■ What you have to do ■
Nothing is to be altered; the data must be repeated exactly.

#### Task inputs ####

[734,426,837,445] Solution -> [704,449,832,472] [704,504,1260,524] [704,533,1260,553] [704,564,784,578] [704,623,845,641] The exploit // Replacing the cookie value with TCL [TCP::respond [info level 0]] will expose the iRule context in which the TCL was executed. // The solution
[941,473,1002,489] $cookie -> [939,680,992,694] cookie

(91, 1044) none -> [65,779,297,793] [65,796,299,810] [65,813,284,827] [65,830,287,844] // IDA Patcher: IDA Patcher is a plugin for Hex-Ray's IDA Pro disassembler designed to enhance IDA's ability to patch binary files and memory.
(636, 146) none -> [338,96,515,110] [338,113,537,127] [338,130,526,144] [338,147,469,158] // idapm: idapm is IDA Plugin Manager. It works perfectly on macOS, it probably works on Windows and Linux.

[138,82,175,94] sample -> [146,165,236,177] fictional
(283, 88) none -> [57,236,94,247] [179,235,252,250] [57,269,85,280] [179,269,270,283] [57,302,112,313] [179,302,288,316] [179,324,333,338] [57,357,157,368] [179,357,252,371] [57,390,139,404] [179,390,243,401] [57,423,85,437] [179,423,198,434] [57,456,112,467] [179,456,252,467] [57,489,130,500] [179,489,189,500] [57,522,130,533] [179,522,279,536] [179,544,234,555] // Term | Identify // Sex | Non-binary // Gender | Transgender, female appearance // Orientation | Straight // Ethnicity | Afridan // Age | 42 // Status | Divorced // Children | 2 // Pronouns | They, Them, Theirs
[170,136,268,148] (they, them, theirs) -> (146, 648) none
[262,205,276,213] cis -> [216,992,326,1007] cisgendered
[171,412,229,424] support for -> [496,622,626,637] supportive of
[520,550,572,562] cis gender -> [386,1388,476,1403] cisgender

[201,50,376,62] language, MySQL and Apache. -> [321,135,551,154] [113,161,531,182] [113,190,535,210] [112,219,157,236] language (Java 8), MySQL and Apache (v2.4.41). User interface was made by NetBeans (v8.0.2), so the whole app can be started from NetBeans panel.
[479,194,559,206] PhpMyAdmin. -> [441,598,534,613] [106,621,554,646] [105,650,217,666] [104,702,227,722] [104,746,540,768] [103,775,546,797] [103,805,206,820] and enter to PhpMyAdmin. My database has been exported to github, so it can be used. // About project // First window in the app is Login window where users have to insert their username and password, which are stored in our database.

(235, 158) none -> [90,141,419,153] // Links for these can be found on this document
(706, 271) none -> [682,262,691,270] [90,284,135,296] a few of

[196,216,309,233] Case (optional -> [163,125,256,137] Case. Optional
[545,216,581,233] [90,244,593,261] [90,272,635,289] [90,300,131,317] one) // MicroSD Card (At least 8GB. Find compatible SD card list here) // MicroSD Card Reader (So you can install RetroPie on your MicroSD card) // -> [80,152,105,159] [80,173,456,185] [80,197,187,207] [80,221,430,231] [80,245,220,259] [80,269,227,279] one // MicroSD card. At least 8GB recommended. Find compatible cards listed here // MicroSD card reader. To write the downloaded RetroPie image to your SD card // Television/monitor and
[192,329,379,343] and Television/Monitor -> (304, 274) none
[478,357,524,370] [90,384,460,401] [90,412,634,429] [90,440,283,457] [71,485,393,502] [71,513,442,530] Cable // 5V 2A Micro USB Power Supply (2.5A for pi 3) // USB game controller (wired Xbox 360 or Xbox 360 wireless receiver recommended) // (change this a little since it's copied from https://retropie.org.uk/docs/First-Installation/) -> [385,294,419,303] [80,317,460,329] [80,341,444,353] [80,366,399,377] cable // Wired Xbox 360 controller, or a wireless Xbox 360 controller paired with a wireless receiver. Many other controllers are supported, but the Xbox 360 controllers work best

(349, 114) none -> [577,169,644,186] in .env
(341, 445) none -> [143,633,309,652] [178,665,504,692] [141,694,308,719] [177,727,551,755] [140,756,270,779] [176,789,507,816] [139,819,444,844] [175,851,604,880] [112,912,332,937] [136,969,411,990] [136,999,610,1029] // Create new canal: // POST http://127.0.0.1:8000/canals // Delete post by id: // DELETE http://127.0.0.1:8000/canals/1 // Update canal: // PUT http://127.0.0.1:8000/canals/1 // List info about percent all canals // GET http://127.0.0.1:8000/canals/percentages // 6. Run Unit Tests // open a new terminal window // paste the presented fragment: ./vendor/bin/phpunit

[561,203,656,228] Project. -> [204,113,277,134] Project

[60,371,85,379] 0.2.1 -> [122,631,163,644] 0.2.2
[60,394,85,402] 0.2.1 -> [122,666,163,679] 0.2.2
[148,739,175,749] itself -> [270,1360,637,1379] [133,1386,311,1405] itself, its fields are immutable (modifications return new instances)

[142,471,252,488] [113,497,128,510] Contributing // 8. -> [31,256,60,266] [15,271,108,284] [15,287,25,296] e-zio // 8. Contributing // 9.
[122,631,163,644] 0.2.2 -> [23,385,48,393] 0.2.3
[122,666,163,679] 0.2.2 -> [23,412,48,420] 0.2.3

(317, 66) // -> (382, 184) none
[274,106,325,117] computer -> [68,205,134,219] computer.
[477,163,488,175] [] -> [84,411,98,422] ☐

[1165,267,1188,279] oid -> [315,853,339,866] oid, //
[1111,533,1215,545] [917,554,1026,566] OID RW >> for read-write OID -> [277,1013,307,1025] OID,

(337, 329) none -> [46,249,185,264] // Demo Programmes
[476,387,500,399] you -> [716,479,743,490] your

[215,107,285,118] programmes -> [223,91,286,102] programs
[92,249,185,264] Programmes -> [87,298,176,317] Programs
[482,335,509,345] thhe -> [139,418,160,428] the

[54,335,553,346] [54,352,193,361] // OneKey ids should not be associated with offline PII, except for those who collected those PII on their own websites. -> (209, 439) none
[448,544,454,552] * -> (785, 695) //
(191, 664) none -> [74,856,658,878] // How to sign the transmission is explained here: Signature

####

■ Output ■
[734,426,837,445] Solution -> [704,449,832,472] [704,504,1260,524] [704,533,1260,553] [704,564,784,578] [704,623,845,641] The exploit // Replacing the cookie value with TCL [TCP::respond [info level 0]] will expose the iRule context in which the TCL was executed. // The solution
[941,473,1002,489] $cookie -> [939,680,992,694] cookie

(91, 1044) none -> [65,779,297,793] [65,796,299,810] [65,813,284,827] [65,830,287,844] // IDA Patcher: IDA Patcher is a plugin for Hex-Ray's IDA Pro disassembler designed to enhance IDA's ability to patch binary files and memory.
(636, 146) none -> [338,96,515,110] [338,113,537,127] [338,130,526,144] [338,147,469,158] // idapm: idapm is IDA Plugin Manager. It works perfectly on macOS, it probably works on Windows and Linux.

[138,82,175,94] sample -> [146,165,236,177] fictional
(283, 88) none -> [57,236,94,247] [179,235,252,250] [57,269,85,280] [179,269,270,283] [57,302,112,313] [179,302,288,316] [179,324,333,338] [57,357,157,368] [179,357,252,371] [57,390,139,404] [179,390,243,401] [57,423,85,437] [179,423,198,434] [57,456,112,467] [179,456,252,467] [57,489,130,500] [179,489,189,500] [57,522,130,533] [179,522,279,536] [179,544,234,555] // Term | Identify // Sex | Non-binary // Gender | Transgender, female appearance // Orientation | Straight // Ethnicity | Afridan // Age | 42 // Status | Divorced // Children | 2 // Pronouns | They, Them, Theirs
[170,136,268,148] (they, them, theirs) -> (146, 648) none
[262,205,276,213] cis -> [216,992,326,1007] cisgendered
[171,412,229,424] support for -> [496,622,626,637] supportive of
[520,550,572,562] cis gender -> [386,1388,476,1403] cisgender

[201,50,376,62] language, MySQL and Apache. -> [321,135,551,154] [113,161,531,182] [113,190,535,210] [112,219,157,236] language (Java 8), MySQL and Apache (v2.4.41). User interface was made by NetBeans (v8.0.2), so the whole app can be started from NetBeans panel.
[479,194,559,206] PhpMyAdmin. -> [441,598,534,613] [106,621,554,646] [105,650,217,666] [104,702,227,722] [104,746,540,768] [103,775,546,797] [103,805,206,820] and enter to PhpMyAdmin. My database has been exported to github, so it can be used. // About project // First window in the app is Login window where users have to insert their username and password, which are stored in our database.

(235, 158) none -> [90,141,419,153] // Links for these can be found on this document
(706, 271) none -> [682,262,691,270] [90,284,135,296] a few of

[196,216,309,233] Case (optional -> [163,125,256,137] Case. Optional
[545,216,581,233] [90,244,593,261] [90,272,635,289] [90,300,131,317] one) // MicroSD Card (At least 8GB. Find compatible SD card list here) // MicroSD Card Reader (So you can install RetroPie on your MicroSD card) // -> [80,152,105,159] [80,173,456,185] [80,197,187,207] [80,221,430,231] [80,245,220,259] [80,269,227,279] one // MicroSD card. At least 8GB recommended. Find compatible cards listed here // MicroSD card reader. To write the downloaded RetroPie image to your SD card // Television/monitor and
[192,329,379,343] and Television/Monitor -> (304, 274) none
[478,357,524,370] [90,384,460,401] [90,412,634,429] [90,440,283,457] [71,485,393,502] [71,513,442,530] Cable // 5V 2A Micro USB Power Supply (2.5A for pi 3) // USB game controller (wired Xbox 360 or Xbox 360 wireless receiver recommended) // (change this a little since it's copied from https://retropie.org.uk/docs/First-Installation/) -> [385,294,419,303] [80,317,460,329] [80,341,444,353] [80,366,399,377] cable // Wired Xbox 360 controller, or a wireless Xbox 360 controller paired with a wireless receiver. Many other controllers are supported, but the Xbox 360 controllers work best

(349, 114) none -> [577,169,644,186] in .env
(341, 445) none -> [143,633,309,652] [178,665,504,692] [141,694,308,719] [177,727,551,755] [140,756,270,779] [176,789,507,816] [139,819,444,844] [175,851,604,880] [112,912,332,937] [136,969,411,990] [136,999,610,1029] // Create new canal: // POST http://127.0.0.1:8000/canals // Delete post by id: // DELETE http://127.0.0.1:8000/canals/1 // Update canal: // PUT http://127.0.0.1:8000/canals/1 // List info about percent all canals // GET http://127.0.0.1:8000/canals/percentages // 6. Run Unit Tests // open a new terminal window // paste the presented fragment: ./vendor/bin/phpunit

[561,203,656,228] Project. -> [204,113,277,134] Project

[60,371,85,379] 0.2.1 -> [122,631,163,644] 0.2.2
[60,394,85,402] 0.2.1 -> [122,666,163,679] 0.2.2
[148,739,175,749] itself -> [270,1360,637,1379] [133,1386,311,1405] itself, its fields are immutable (modifications return new instances)

[142,471,252,488] [113,497,128,510] Contributing // 8. -> [31,256,60,266] [15,271,108,284] [15,287,25,296] e-zio // 8. Contributing // 9.
[122,631,163,644] 0.2.2 -> [23,385,48,393] 0.2.3
[122,666,163,679] 0.2.2 -> [23,412,48,420] 0.2.3

(317, 66) // -> (382, 184) none
[274,106,325,117] computer -> [68,205,134,219] computer.
[477,163,488,175] [] -> [84,411,98,422] ☐

[1165,267,1188,279] oid -> [315,853,339,866] oid, //
[1111,533,1215,545] [917,554,1026,566] OID RW >> for read-write OID -> [277,1013,307,1025] OID,

(337, 329) none -> [46,249,185,264] // Demo Programmes
[476,387,500,399] you -> [716,479,743,490] your

[215,107,285,118] programmes -> [223,91,286,102] programs
[92,249,185,264] Programmes -> [87,298,176,317] Programs
[482,335,509,345] thhe -> [139,418,160,428] the

[54,335,553,346] [54,352,193,361] // OneKey ids should not be associated with offline PII, except for those who collected those PII on their own websites. -> (209, 439) none
[448,544,454,552] * -> (785, 695) //
(191, 664) none -> [74,856,658,878] // How to sign the transmission is explained here: Signature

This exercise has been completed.